I saw your list in the quoted paragraph but you posted them like a laundry list taken from an internet search, not a list of personally experienced and identified symptoms. If they are your current symptoms, please list each individually and include how that symptom is manifesting in your daily life. Everybody experiences these symptoms from time to time. It is when we experience them is ways that are more frequent, chronic, and intense that they become a symptom of concussion. You do not state what symptoms pre-existed and are likely due to the HPPD beyond a casual reference.

The jumble thoughts and speech are often linked to stressful activities or environments.

Personally, I have experienced many times where I had limited cognitive functions compared to my functions at time of peak performance. My concussion history goes back to 1965 with multiple deep valleys of academic/cognitive performance followed by returns to very good or excellent academic and cognitive performance. For example, one year post injury, I scored 650 on the Math SAT. A year later with absolutely no math courses in the prior year, I scored 700. My verbal score stayed the same.

btw, Most of my WAIS-II (Wechsler Adult Intelligent Scale version II) scores put me in the top 1 or 2 %. My memory scales put me in the bottom 5 to 12%. My processing speed is at 25% or as low as 10%. There is such a drastic difference between my WAIS scores and my memory scores that the two Neuro Psychs doing the assessments believe than I faked the memory scores. This is despite scoring 48 and 49 out of 50 on the two validity (malingering) tests scales. A subject would need to score under 37 to be considered a malingerer/faker. I almost Aced the validity scales.

Since then, I have come to realize that my verbal understanding is far better than my verbal expression, especially in stressful situations. This is likely due to my history of concussions. My struggles with word finding limits my expressive ability in spontaneous or immediate situations but not in the long term. I have many work arounds for dealing with my word finding struggles.

You writing and verbal expression skills can be restored with practice. I find that I do best with a keyboard and computer screen. I did not have access to this aid when it would have helped me academically. You are fortunate to live in the computer age. I use the screen as my verbal memory. I can easily reread my thoughts to restart the chain of thought. I can edit and make all combinations of verbal gymnastics as I work to get my ideas into print.

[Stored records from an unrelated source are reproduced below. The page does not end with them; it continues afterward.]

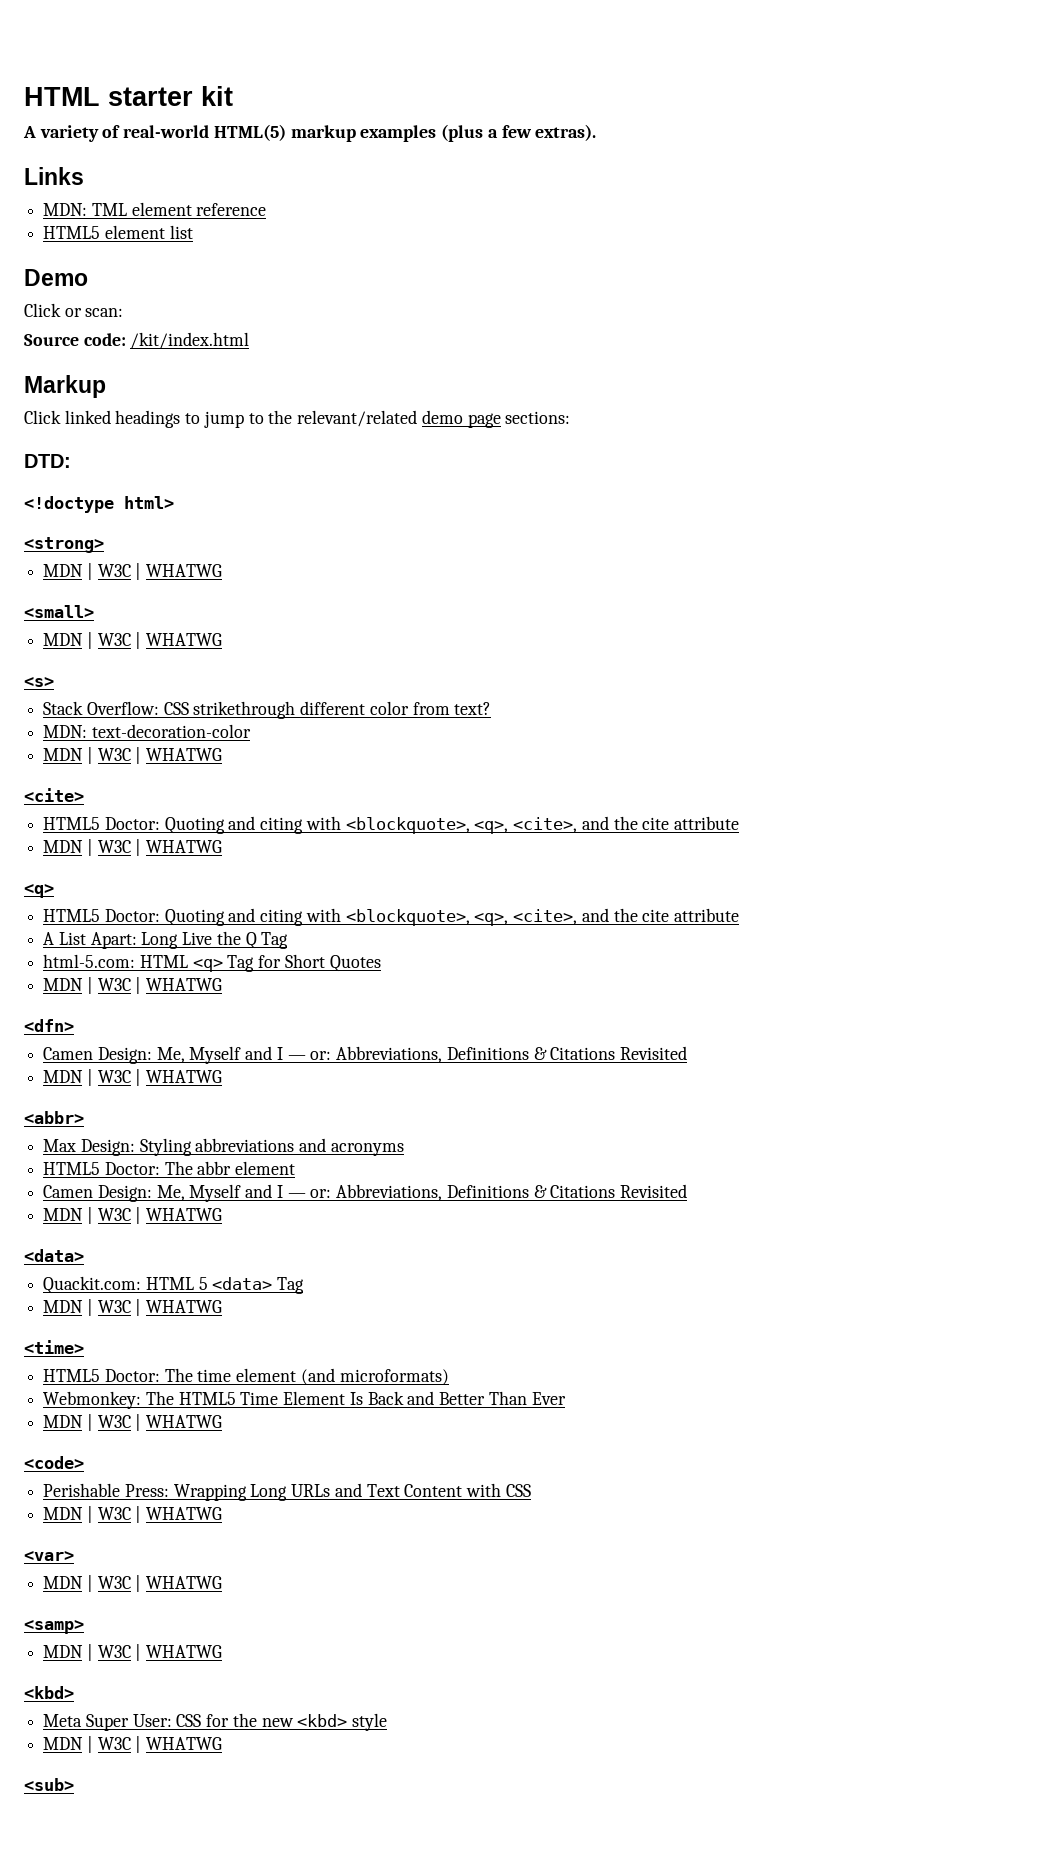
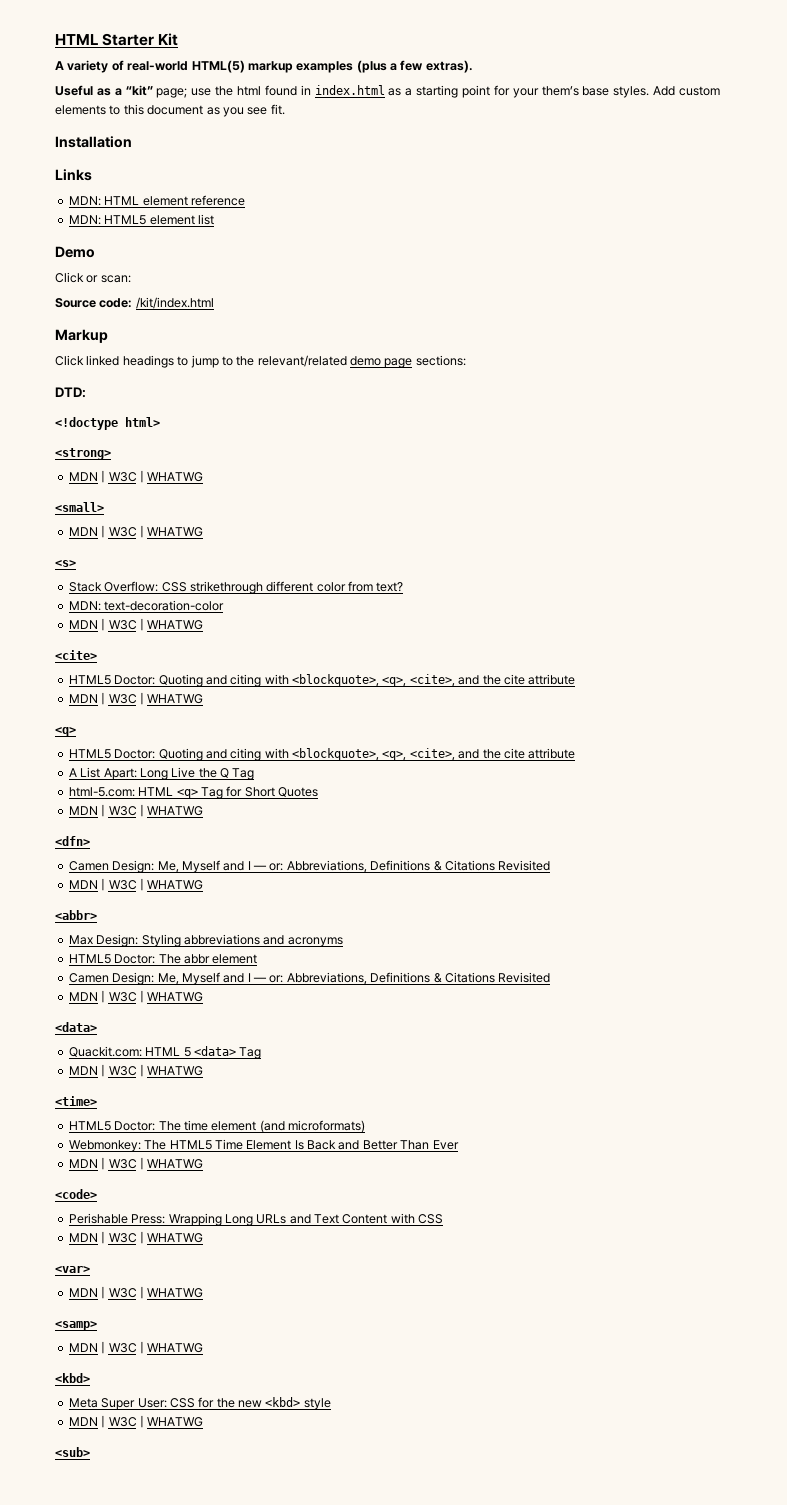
[24,86,233,106] HTML starter kit -> [55,33,179,46] HTML Starter Kit
(597, 132) none -> [55,85,720,98] [55,104,285,117] [55,136,132,148] // Useful as a “kit” page; use the html found in index.html as a starting point for your them’s base styles. Add custom elements to this document as you see fit. // Installation
[91,203,127,216] TML -> [104,196,140,205] HTML
(267, 209) none -> [68,215,101,225] MDN:

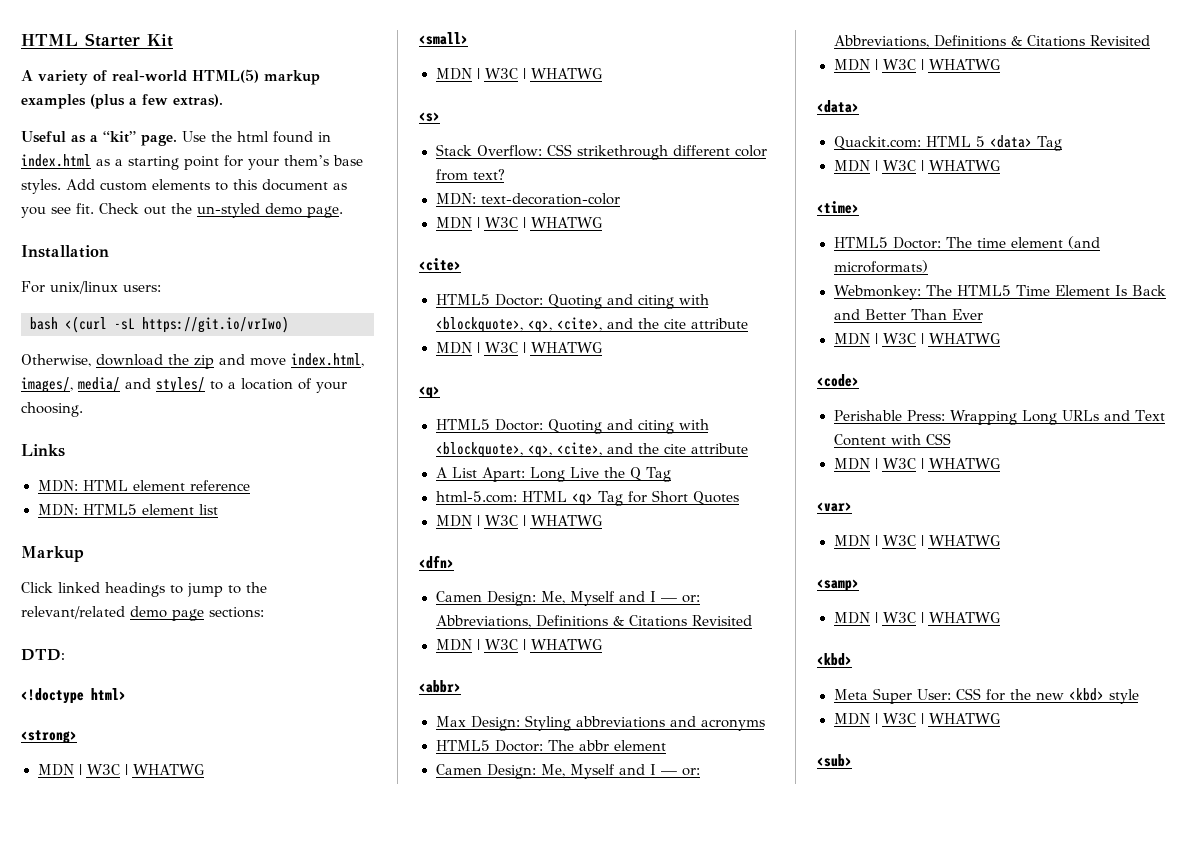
[156,88,212,98] page; use -> [141,131,206,146] page. Use
[55,136,132,148] // Installation -> [99,203,343,218] [21,245,109,258] [21,281,161,294] [30,316,289,333] [21,353,364,369] [21,377,347,393] [21,402,83,417] Check out the un-styled demo page. // Installation // For unix/linux users: // bash <(curl -sL https://git.io/vrIwo) // Otherwise, download the zip and move index.html, images/, media/ and styles/ to a location of your choosing.
[55,246,95,258] [55,272,131,283] [55,297,214,309] // Demo // Click or scan: // Source code: /kit/index.html -> (218, 509) none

I have even gone so far as to connect multiple screens to my computer so I need not cascade different windows of information as I work. If I hide a window behind my working document, I easily forget where the information was sourced. By having what I call digital spread sheet (sheets of digital text spread across multiple computer screens), I can quickly scan from my working document to the multiple pages of information. I have used up to three screens at a time.

I start writing freestyle with little attention to format, grammar, or organizational structure. Then, I go back and start editing with cut and paste to set an understandable order to the information. Finally, I edit for grammar and ease of understanding. These are all things that I would have been able to do in my head if it could remember all the information and sort and organize it as it did in my high functioning past. It takes a bit longer but I think the end result is actually better. I have become intimately familiar with Control X (cut), Control C (copy) and Control V (Paste).

Spell check has also become a good friend. I just need a spell check dictionary with more 50 cent words. Google works for the complex words.

I see you are not taking any B-12 specifically. A B complex rarely has adequate B-12 or even B-6. A vegetarian diet (yours is a limited pescatarian or pescavegitarian diet due to the fish oil) is lacking in many Essential Amino Acids/Essential Fatty Acids with Branched Chain Amino Acids almost totally absent. They can only be found in meat protein with pork the best for BCAA's.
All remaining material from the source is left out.